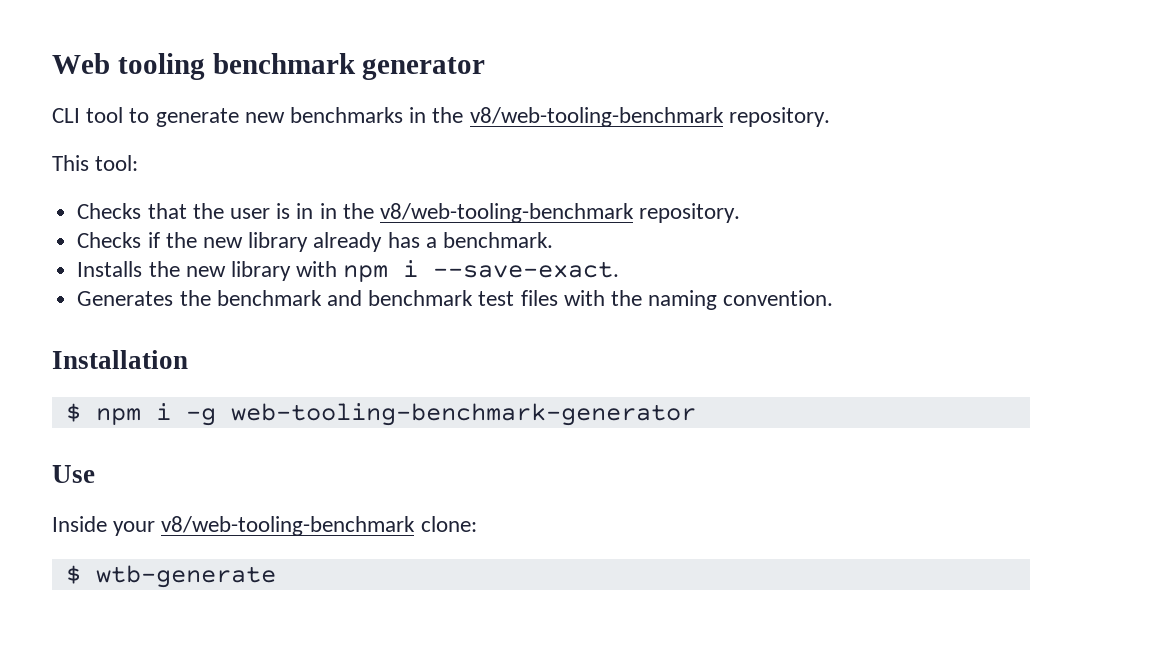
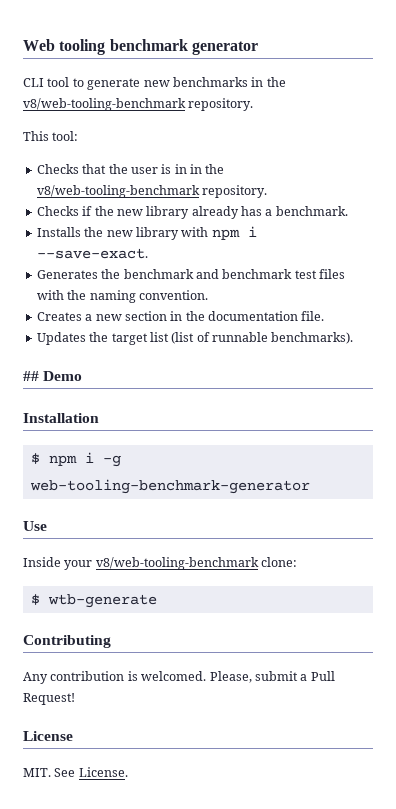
(834, 298) none -> [36,311,325,321] [36,332,354,345] [23,371,83,381] // Creates a new section in the documentation file. // Updates the target list (list of runnable benchmarks). // ## Demo
(276, 576) none -> [23,635,111,648] [23,671,335,684] [23,693,75,705] [23,731,73,741] [23,767,128,777] // Contributing // Any contribution is welcomed. Please, submit a Pull Request! // License // MIT. See License.

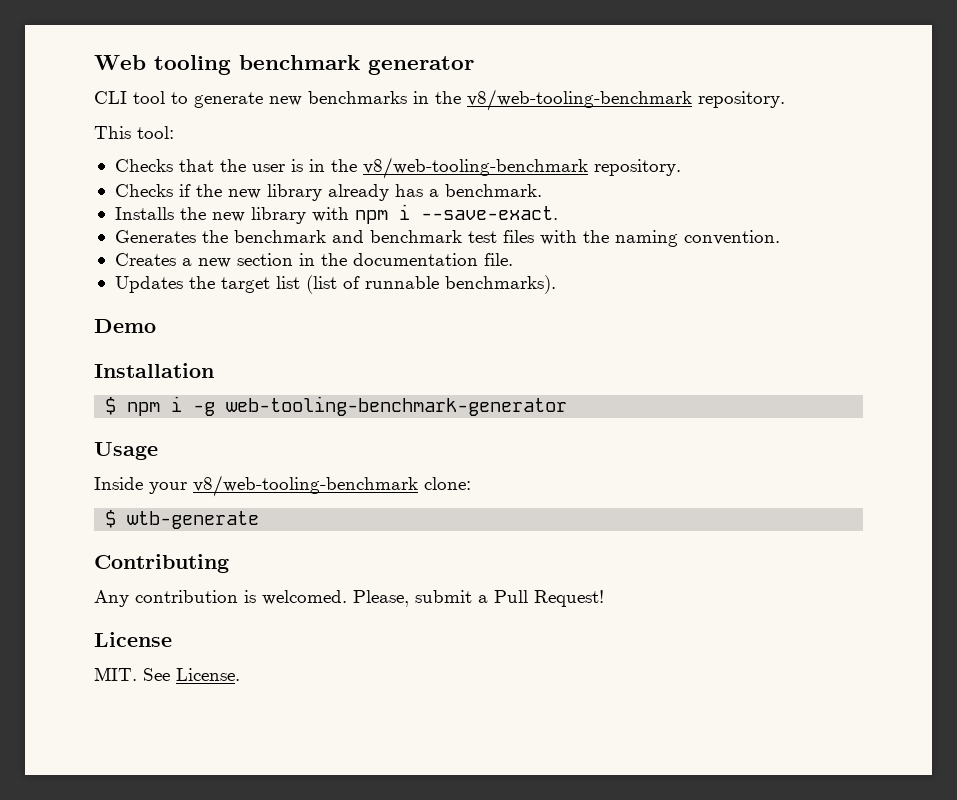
[190,164,202,174] in -> (325, 165) none
[23,371,39,381] ## -> (556, 284) none
[23,521,47,531] Use -> [94,442,158,460] Usage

◇ ◇ ◇ ◇ ◇

- EXERCISE -
The data above should be repeated exactly, minus any pictures.

- TASK ANSWER -
(834, 298) none -> [36,311,325,321] [36,332,354,345] [23,371,83,381] // Creates a new section in the documentation file. // Updates the target list (list of runnable benchmarks). // ## Demo
(276, 576) none -> [23,635,111,648] [23,671,335,684] [23,693,75,705] [23,731,73,741] [23,767,128,777] // Contributing // Any contribution is welcomed. Please, submit a Pull Request! // License // MIT. See License.

[190,164,202,174] in -> (325, 165) none
[23,371,39,381] ## -> (556, 284) none
[23,521,47,531] Use -> [94,442,158,460] Usage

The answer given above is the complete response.